Activity: Exactly the lines from the one that holds "Pantalón Bombacho Curvi: 2" to the end of the data below: retype these and nothing else.

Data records

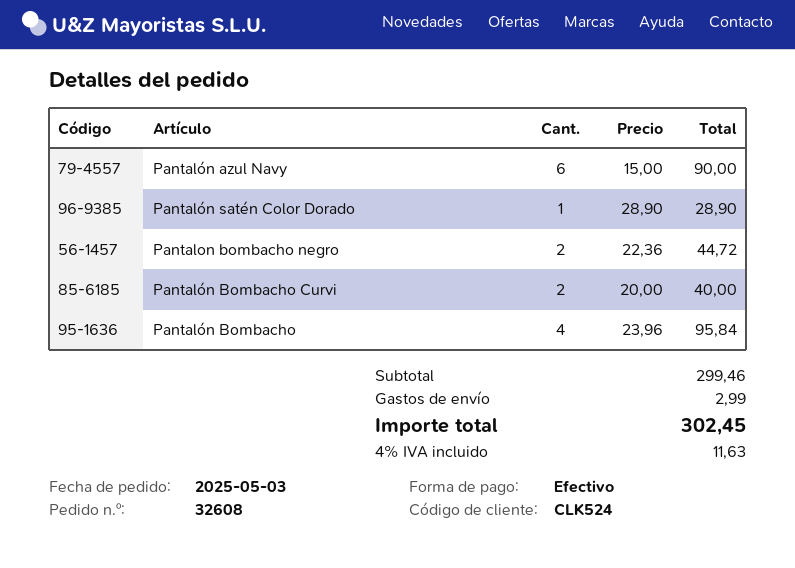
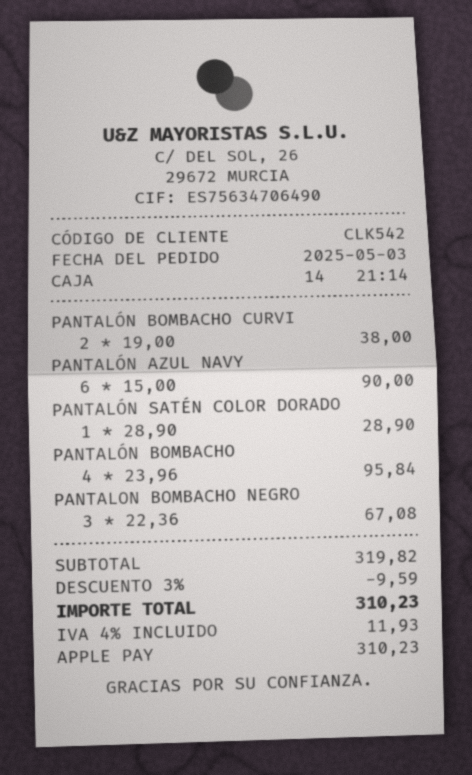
customer number: CLK524 -> CLK542
payment method: cash -> Apple Pay
Pantalon bombacho negro: 2 x 22.36 = 44.72 -> 3 x 22.36 = 67.08
Pantalón Bombacho Curvi: 2 x 20.00 = 40.00 -> 2 x 19.00 = 38.00
subtotal: 299.46 -> 319.82
discount: none -> 3% = 9.59
shipping: 2.99 -> none
tax: 4% = 11.63 -> 4% = 11.93
total: 302.45 -> 310.23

Response to the task:
Pantalón Bombacho Curvi: 2 x 20.00 = 40.00 -> 2 x 19.00 = 38.00
subtotal: 299.46 -> 319.82
discount: none -> 3% = 9.59
shipping: 2.99 -> none
tax: 4% = 11.63 -> 4% = 11.93
total: 302.45 -> 310.23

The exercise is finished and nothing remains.